While strict keto encourages participants to avoid highly-processed foods, dirty or lazy keto has more liberties since the only true restrictions are your carbs.
“This usually means foods are more processed, higher in sodium and less nutrient-dense. It may be very low in fiber as well,” Mora says.
The Benefits of Lazy Keto
1. It’s Less Work
Unlike keto, where many people will spend a Sunday afternoon carefully measuring and prepping for the week ahead, the lazy style doesn’t require as much planning and thought, making it a holistic approach, Kramer says.
“By not having to worry about specific macronutrient distribution besides carbohydrates, there is less focus on planning meals, hitting specific macronutrient targets and fewer guidelines as to the foods you can incorporate or exclude besides carbohydrates,” Kramer explains.
2. It Lets You Test-Drive Keto
If you want to have an introduction into what a keto diet is like without fully committing, trying out lazy keto could be a good start, says Gabby Geerts, registered dietitian at Green Chef.
“Lazy keto gets people involved in the keto lifestyle more easily with only the carb restriction,” Geerts says. “While more difficult, lazy keto could lead to the keto diet’s touted potential health benefits including weight loss, better control blood sugar, reduced heart disease risk, improved lipid profiles and others.”
3. Lazy Keto Makes Eating Out Easier
One of the setbacks of keto is having a social life. Because there are many restrictions, ordering off a menu for takeout or at a restaurant is no easy task.
“Proponents of this version of keto say it’s less rigid and restrictive and more flexible. They can more readily adhere to the rules of low carb and can go out to eat in restaurants,” Mora says.
For example, a lazy keto plan will include a double bacon cheeseburger with no bun instead of having a low carb salad with grilled organic wild salmon with high-fat dressing.
The Downfalls of Lazy Keto
1. It May Not Result in Weight Loss
Though not everyone chooses to be on a keto diet to lose weight, it’s a selling point for many. And if that’s your ultimate goal, Mora says it’s better to go all-in, rather than one-third of the way.
That’s because it’s not as easy to get into a ketosis state where you burn fat with a lazy keto diet. You’re more likely to eat foods that lack the nutrition your body needs to meet health goals.

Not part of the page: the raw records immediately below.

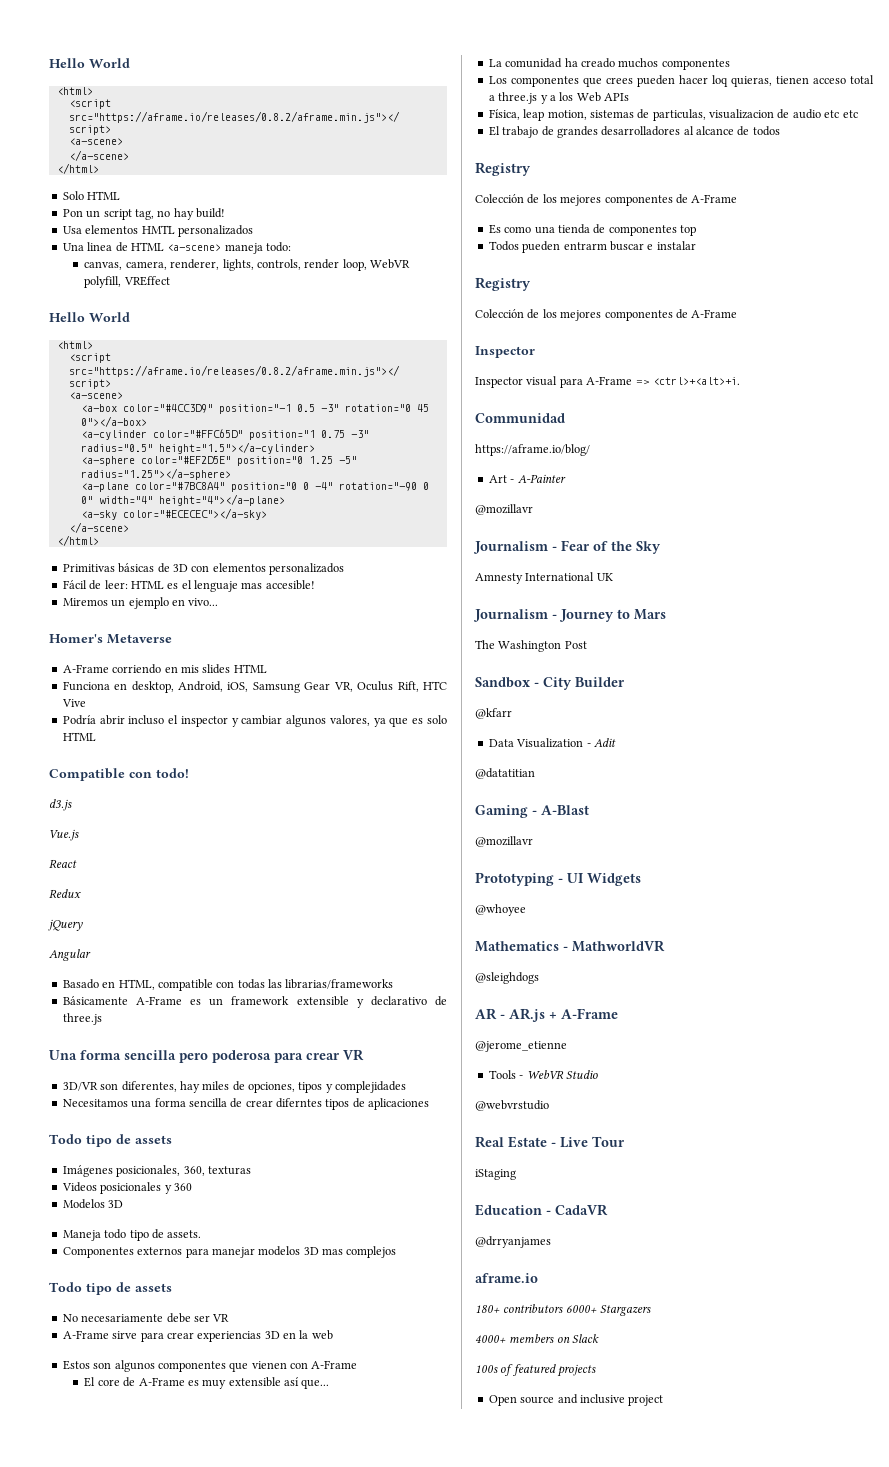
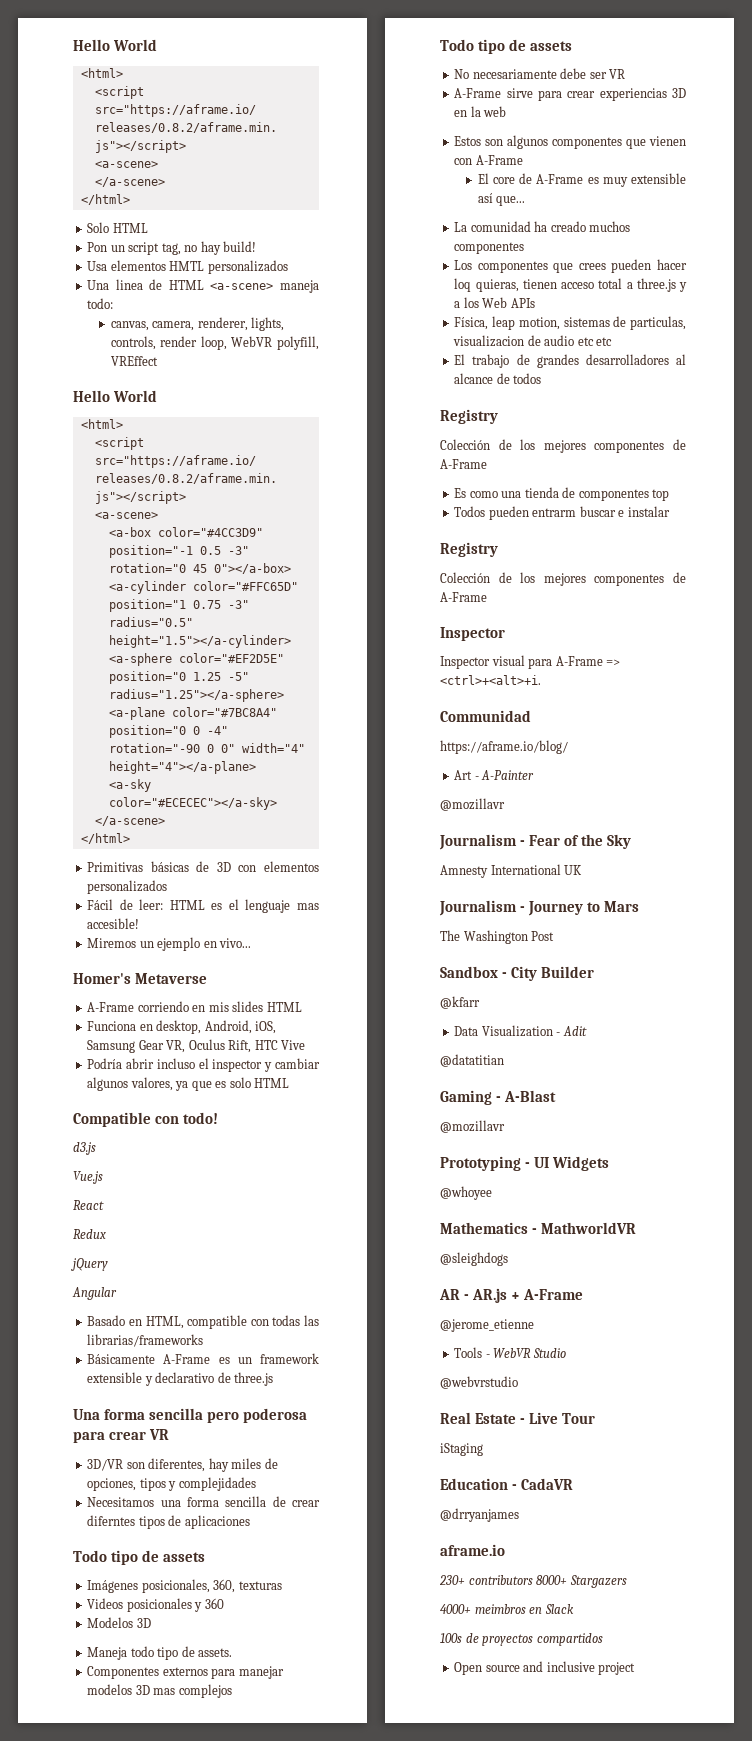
[475,1304,597,1313] 180+ contributors 6000+ -> [439,1575,568,1585] 230+ contributors 8000+
[509,1334,570,1343] members on -> [474,1604,543,1614] meimbros en
[500,1364,597,1377] of featured projects -> [465,1633,603,1646] de proyectos compartidos

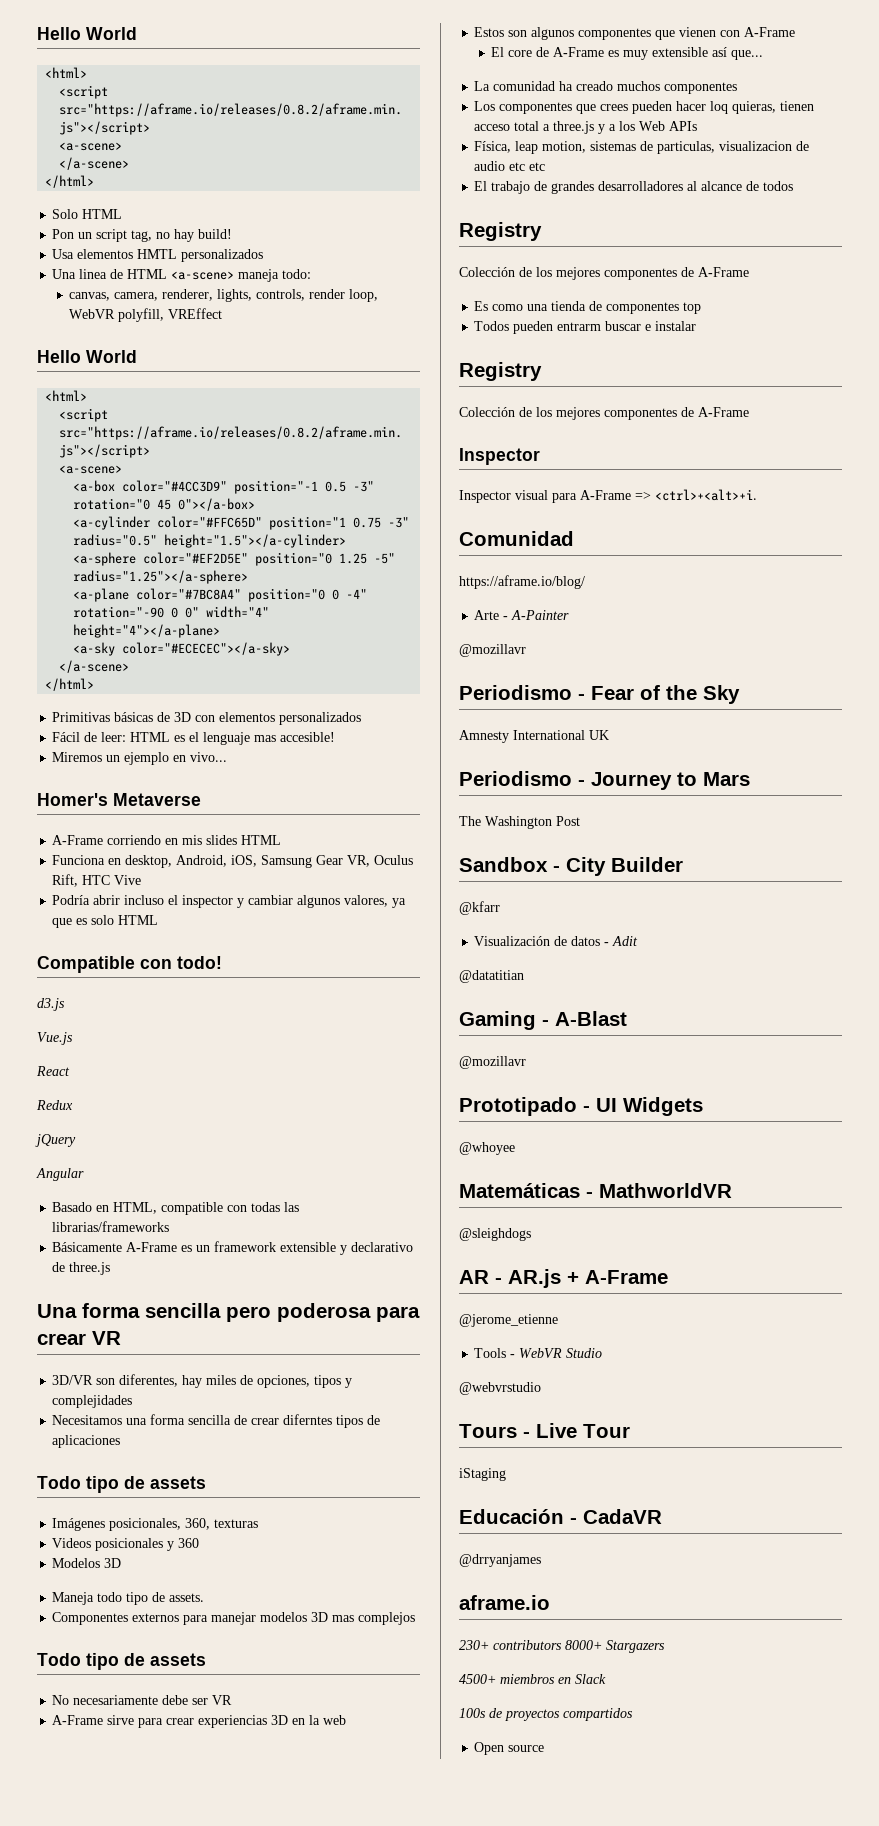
[440,710,531,722] Communidad -> [459,531,574,546] Comunidad
[454,770,473,780] Art -> [474,610,500,620] Arte
[439,834,517,850] Journalism -> [459,685,572,700] Periodismo
[439,900,517,916] Journalism -> [459,771,572,786] Periodismo
[454,1025,553,1037] Data Visualization -> [474,936,601,946] Visualización de datos
[440,1156,521,1171] Prototyping -> [459,1097,577,1116] Prototipado
[440,1222,528,1234] Mathematics -> [459,1183,580,1198] Matemáticas
[440,1412,517,1424] Real Estate -> [459,1424,517,1438] Tours
[440,1478,508,1490] Education -> [459,1509,564,1524] Educación
[440,1604,526,1614] 4000+ meimbros -> [459,1674,555,1684] 4500+ miembros
[523,1661,636,1675] and inclusive project -> (545, 1748) none

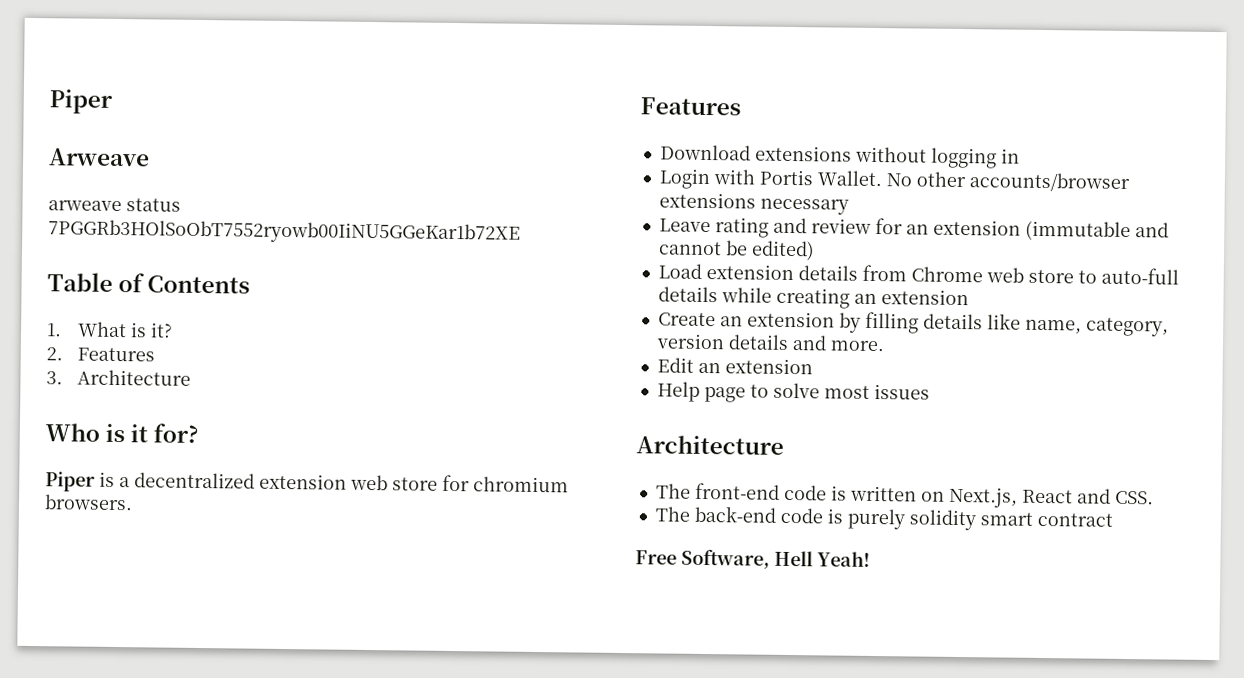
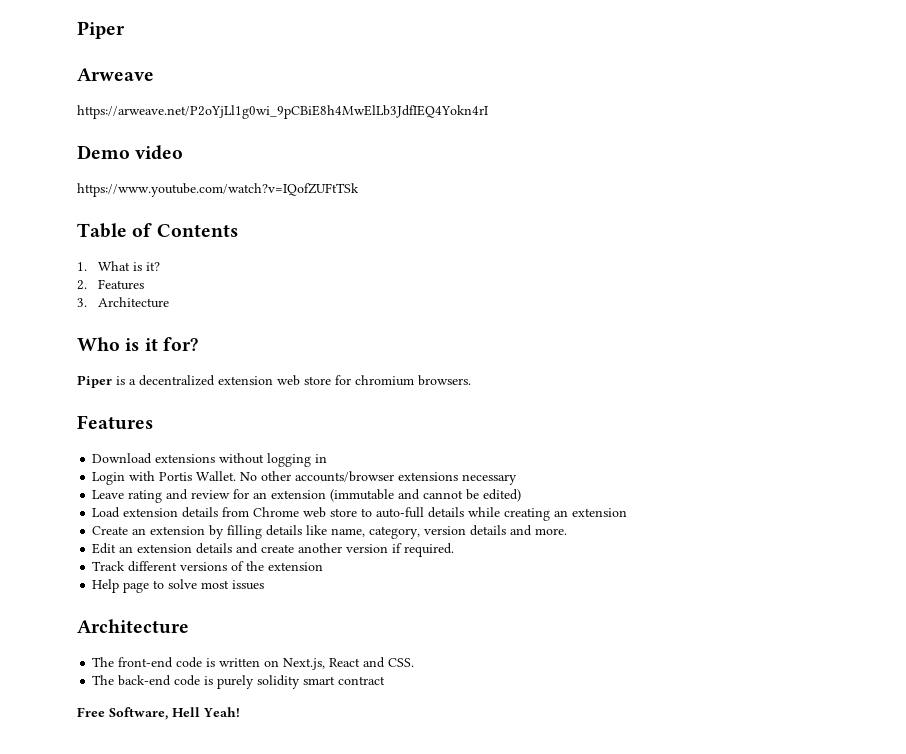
[48,198,181,212] [48,219,521,245] arweave status 7PGGRb3HOlSoObT7552ryowb00IiNU5GGeKar1b72XE -> [77,105,488,119] [77,145,184,160] [77,183,359,197] https://arweave.net/P2oYjLl1g0wi_9pCBiE8h4MwElLb3JdfIEQ4Yokn4rI // Demo video // https://www.youtube.com/watch?v=IQofZUFtTSk
(813, 366) none -> [196,543,455,557] [92,561,324,572] details and create another version if required. // Track different versions of the extension

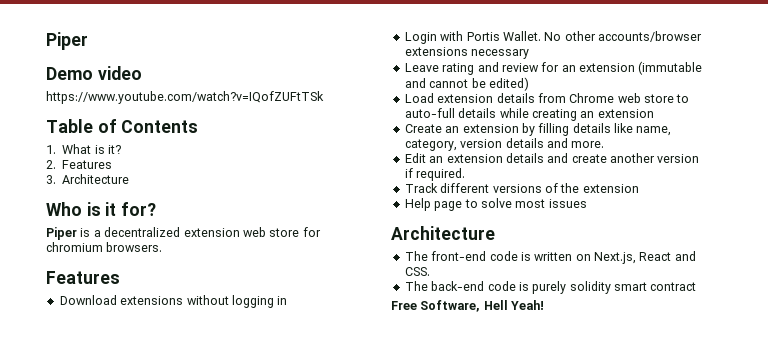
[77,21,125,39] [77,68,154,81] [77,105,488,119] Piper // Arweave // https://arweave.net/P2oYjLl1g0wi_9pCBiE8h4MwElLb3JdfIEQ4Yokn4rI -> [46,32,88,50] Piper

“Lazy keto usually includes high processed and high sodium foods that are inherently loaded with saturated fats. It is usually low in fiber and vital nutrients,” Mora says. “Because people don’t need to track calorie intake can be quite high and may not lead to weight loss.”
2. There’s No Science to Back It Up
Though there many studies on keto, particularly in its ability to treat some health conditions, none have been conducted about a “lazy” approach, according to registered dietitian Melissa Nieves.
As with anything, it’s risky to shift your eating habits without understanding the efficacy, effectiveness or the potential long-term effects on your body. Before you give it a go, Nieves urges people to check with a physician or trusted medical professional.
3. You May Feel Hungrier
One main drawback of lazy keto is that it doesn’t produce the same feel-good vibes that many keto fans rave about, says Amar Kalidas, DO. Like, feeling fuller for longer.
With lazy keto, many patients tend to not eat enough fats, which can make them feel hungrier than if they weren’t on a diet at all, Dr. Kaildas says.